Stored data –

▼▼▼

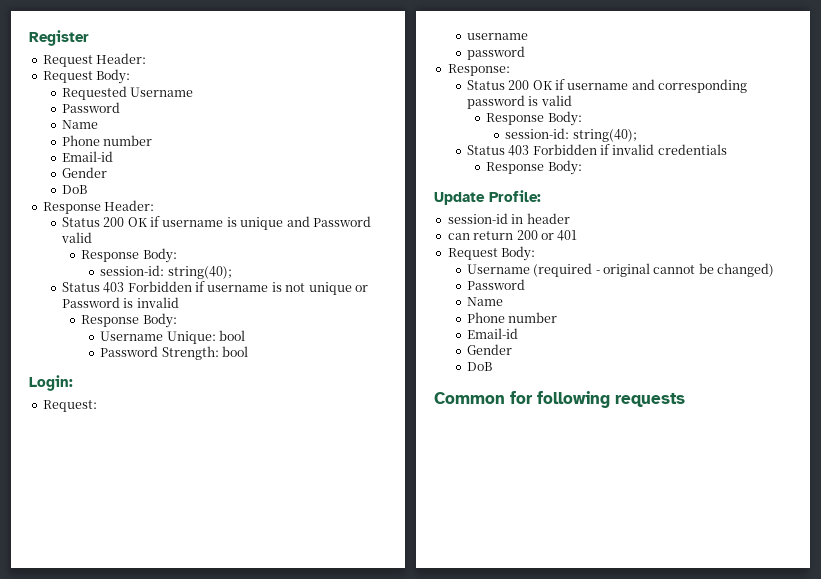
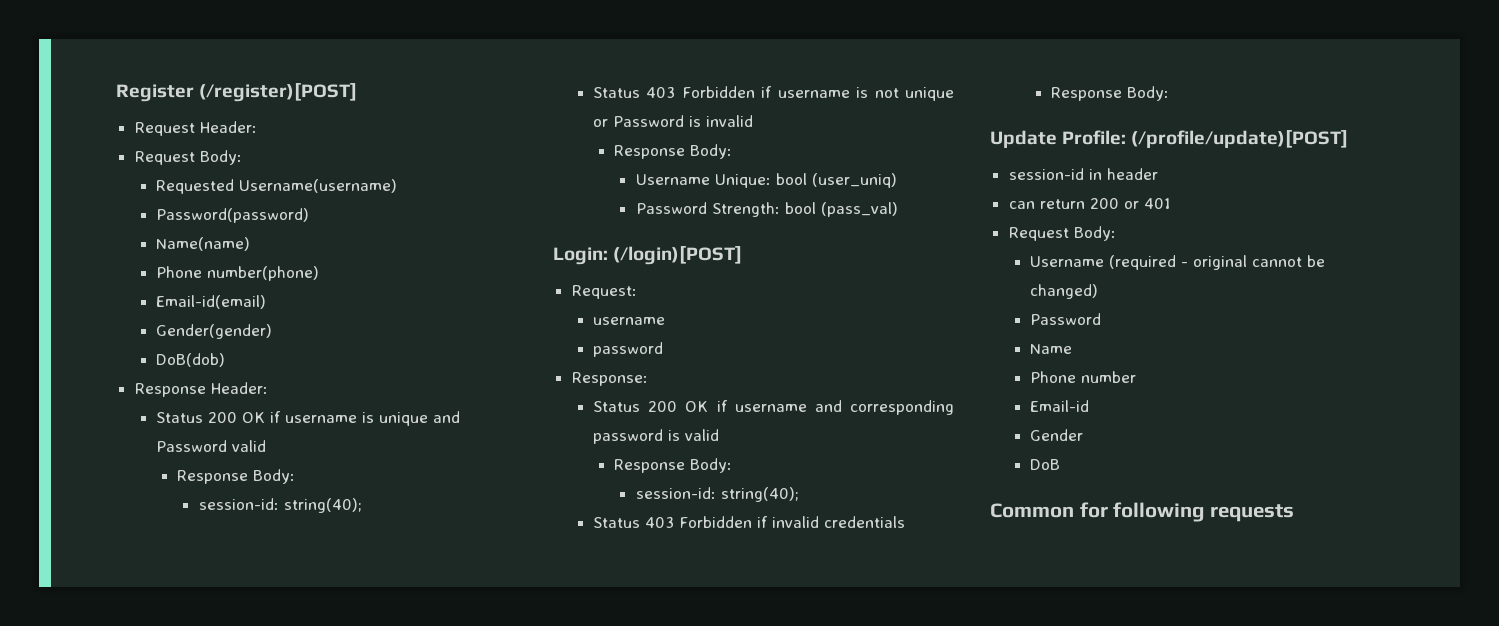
- Register
+ Register (/register)[POST]
- Requested Username
- Password
- Name
- Phone number
- Email-id
- Gender
- DoB
+ Requested Username(username)
+ Password(password)
+ Name(name)
+ Phone number(phone)
+ Email-id(email)
+ Gender(gender)
+ DoB(dob)
- Username Unique: bool
+ Username Unique: bool (user_uniq)
- Password Strength: bool
+ Password Strength: bool (pass_val)
- Login:
+ Login: (/login)[POST]
- Update Profile:
+ Update Profile: (/profile/update)[POST]

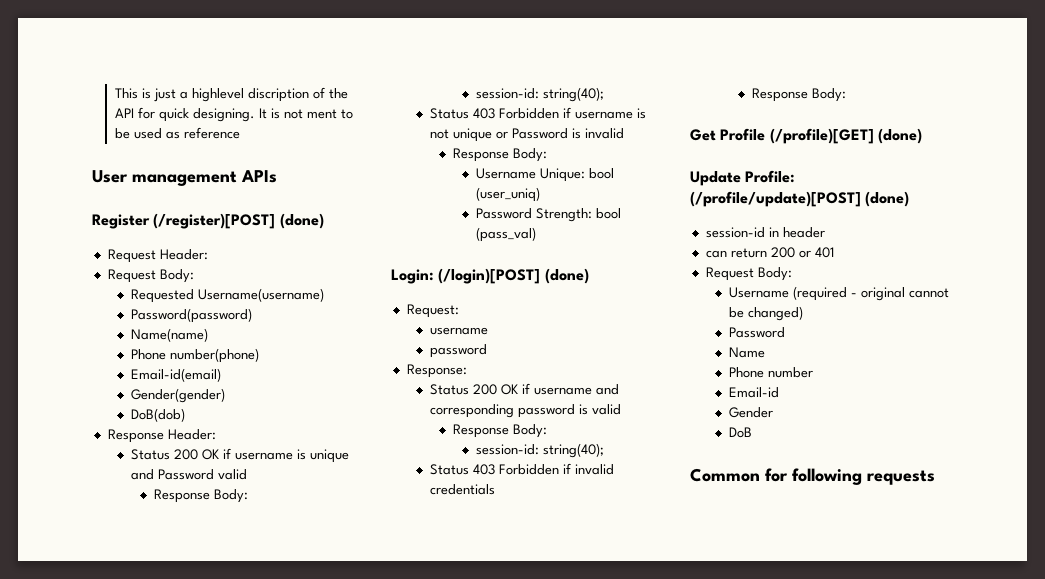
+ This is just a highlevel discription of the API for quick designing. It is not ment to be used as reference
+ User management APIs
- Register (/register)[POST]
+ Register (/register)[POST] (done)
- Login: (/login)[POST]
+ Login: (/login)[POST] (done)
+ Get Profile (/profile)[GET] (done)
- Update Profile: (/profile/update)[POST]
+ Update Profile: (/profile/update)[POST] (done)

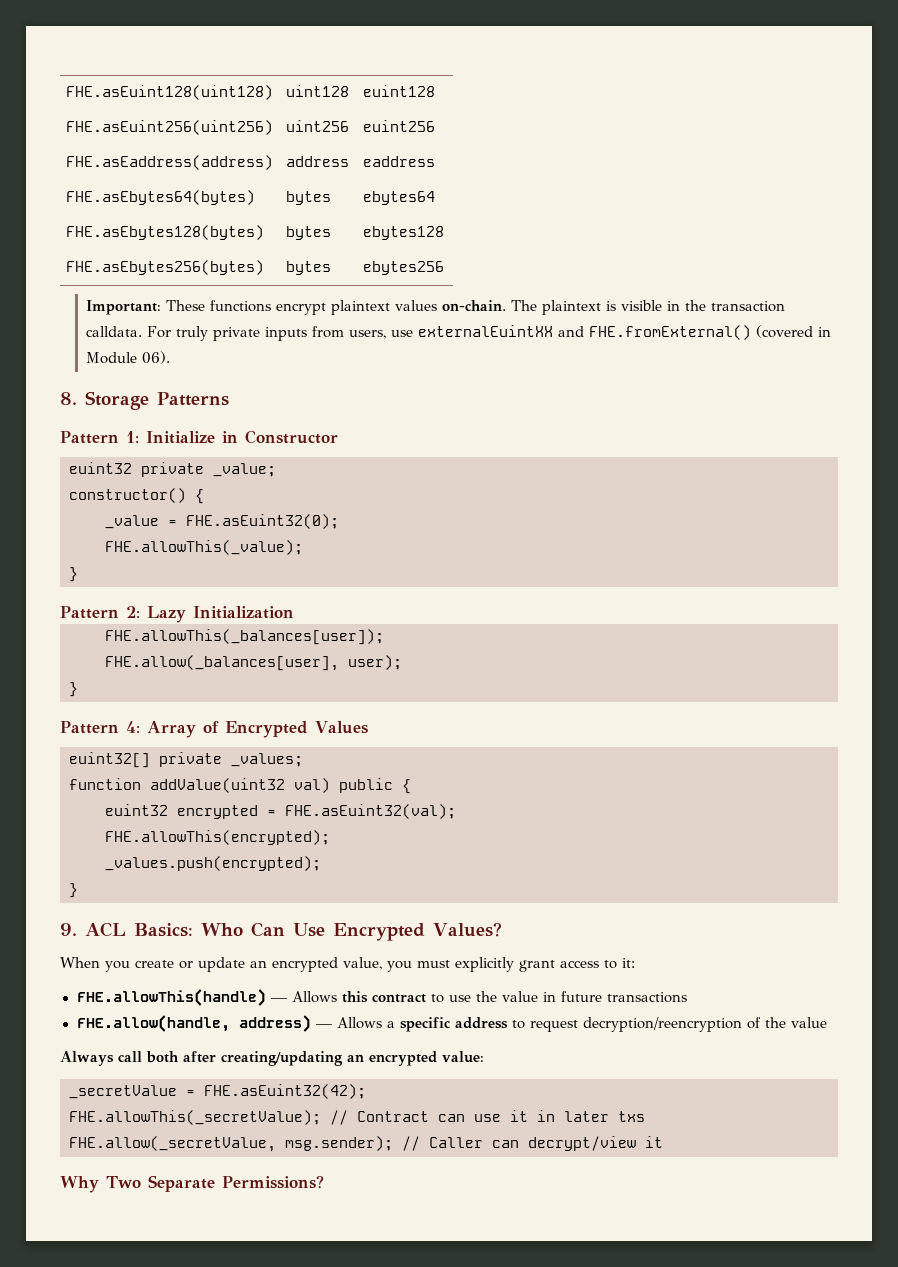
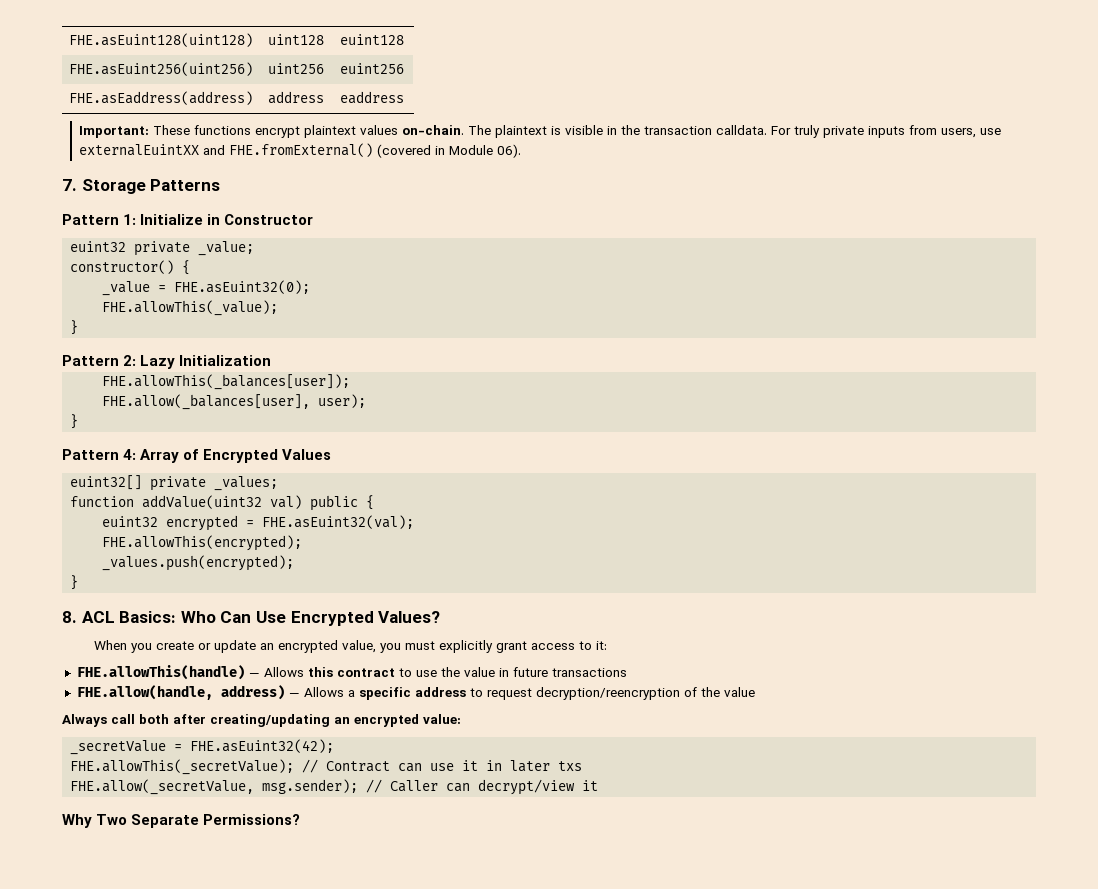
- FHE.asEbytes64(bytes) | bytes | ebytes64
- FHE.asEbytes128(bytes) | bytes | ebytes128
- FHE.asEbytes256(bytes) | bytes | ebytes256
- 8. Storage Patterns
+ 7. Storage Patterns
- 9. ACL Basics: Who Can Use Encrypted Values?
+ 8. ACL Basics: Who Can Use Encrypted Values?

▲▲▲

If a line above holds the word "Basics", copy it.

- 9. ACL Basics: Who Can Use Encrypted Values?
+ 8. ACL Basics: Who Can Use Encrypted Values?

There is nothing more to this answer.